Proteus vulgaris

Proteus vulgaris

Proteus vulgaris is a rod-shaped, Gram negative bacterium that inhabits the intestinal tracts of humans and animals. It can be found in soil, water and faecal matter. It is grouped with the enterobacteriaceae and is an opportunistic pathogen of humans. It is known to cause urinary tract infections and wound infections.

Notation: Known antibiotics that P. vulgaris is sensitive to:

Ciprofloxacin, Ceftazidime, Netilmicin, Sulbactam or Cefoperazo, Meropenem, Piperacil or Tazobactam, Unasyn.

Antibiotics should be introduced in much higher doses than "normal" when P. vulgaris has infected the sinus or respiratory tissues. I.E.- Ciprofloxacin should be introduced at a level of at least 2000mg per day orally in such a situation, rather than the "standard" 1000mg per day.

According to laboratory conducted fermentation tests, "P. vulgaris" ferments glucose, sucrose, and amygdalin, but does not ferment lactose or mannitol. "P. vulgaris" also tests positive for the Methyl Red (mixed acid fermentation) test and is also an extremely motile organism.

When "P. vulgaris" is tested using the API 20E Identification System test strip for Enterobacteriaceae (made by BIOMERIEUX) , it is discovered that it provides a positive result for: sulfur reduction, urease production, tryptophan deaminase production, and indole production, and provides a negative result for the remainder of the tests on the testing strip.

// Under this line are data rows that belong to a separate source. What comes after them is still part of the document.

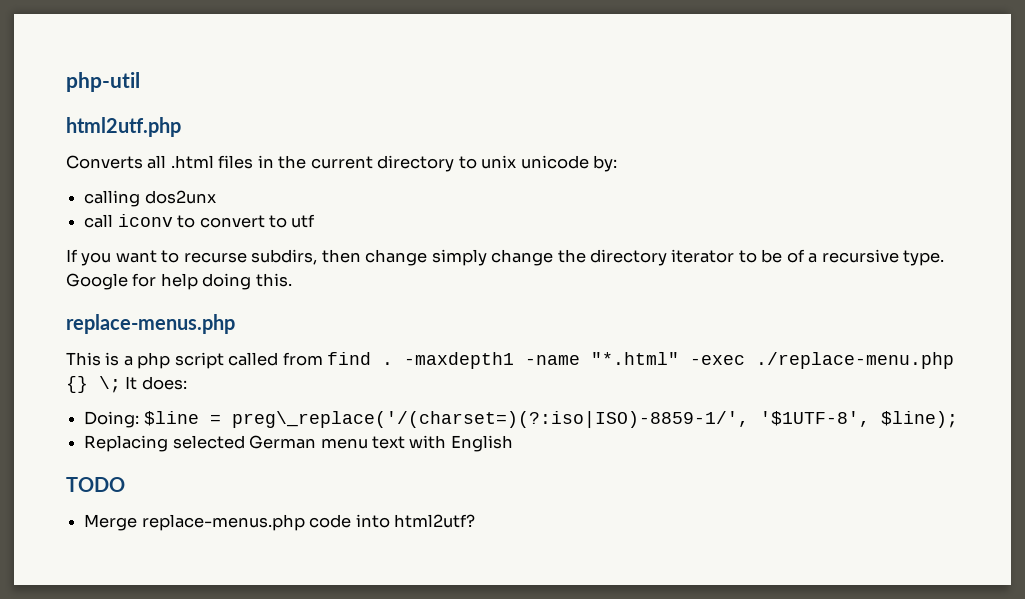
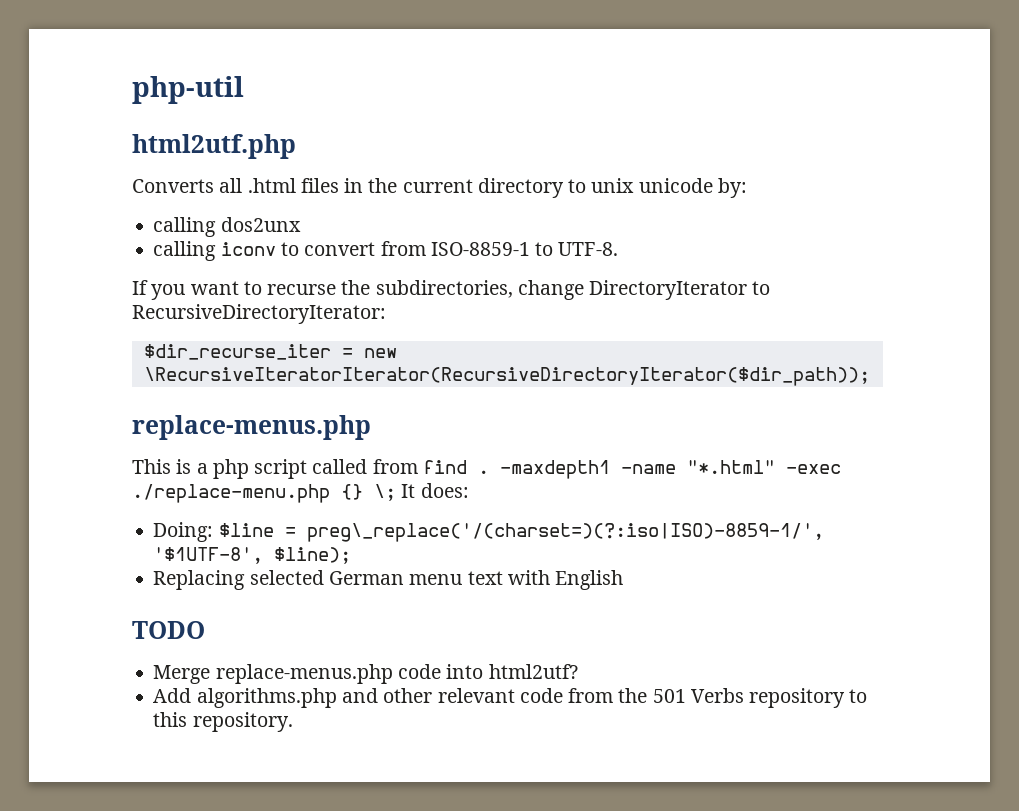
[84,214,114,228] call -> [153,241,217,261] calling
[268,214,316,228] to utf -> [380,241,619,256] from ISO-8859-1 to UTF-8.
[251,249,945,266] [66,273,292,290] subdirs, then change simply change the directory iterator to be of a recursive type. Google for help doing this. -> [341,280,771,300] [132,304,386,324] [143,344,397,360] [143,367,870,386] the subdirectories, change DirectoryIterator to RecursiveDirectoryIterator: // $dir_recurse_iter = new \RecursiveIteratorIterator(RecursiveDirectoryIterator($dir_path));
(475, 521) none -> [153,688,868,708] [153,712,293,732] // Add algorithms.php and other relevant code from the 501 Verbs repository to this repository.

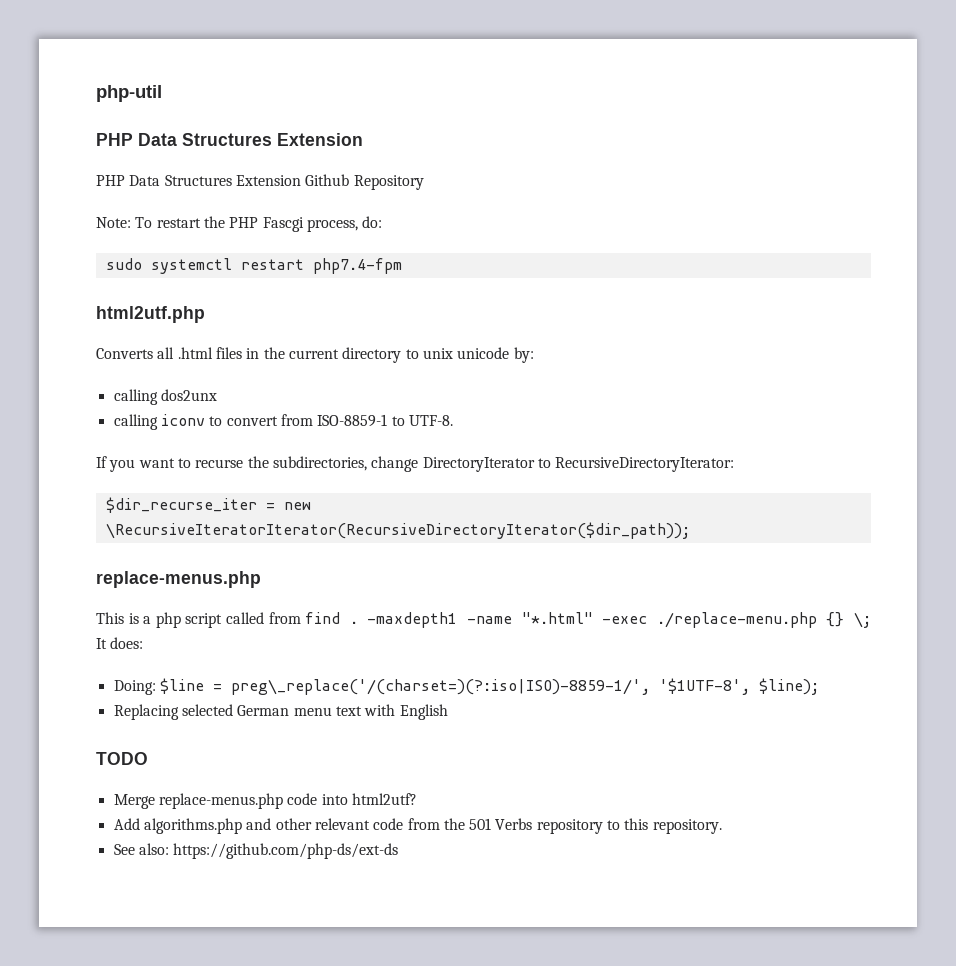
(244, 90) none -> [96,133,363,146] [96,174,424,190] [96,216,383,232] [105,258,402,274] // PHP Data Structures Extension // PHP Data Structures Extension Github Repository // Note: To restart the PHP Fascgi process, do: // sudo systemctl restart php7.4-fpm
(293, 722) none -> [113,843,399,859] // See also: https://github.com/php-ds/ext-ds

It is referenced in the Analytical Profile Index using the seven-digit code: 0474021

The optimal growing conditions of this organism is in a facultative anaerobic environment with an average temperature of about 23 degrees Celsius .

The term Proteus signifies changeability of form, as personified in the Homeric poems in Proteus, "the old man of the sea," who tends the sealflocks of Poseidon and has the gift of endless transformation. The first use of the term “Proteus” in bacteriological nomenclature was made by Hauser (1885) who described under this term three types of organisms which he isolated from putrefied meat. One of the three species Hauser identified was Proteus vulgaris so this organism has a long history in Microbiology.

Over the past two decades the genus Proteus, and in particular P. vulgaris, has undergone a number of major taxonomic revisions. In 1982, P. vulgaris was separated into three biogroups on the basis of indole production. Biogroup one was indole negative and represented a new species: P. penneri; while biogroup two and three remained together as P. vulgaris.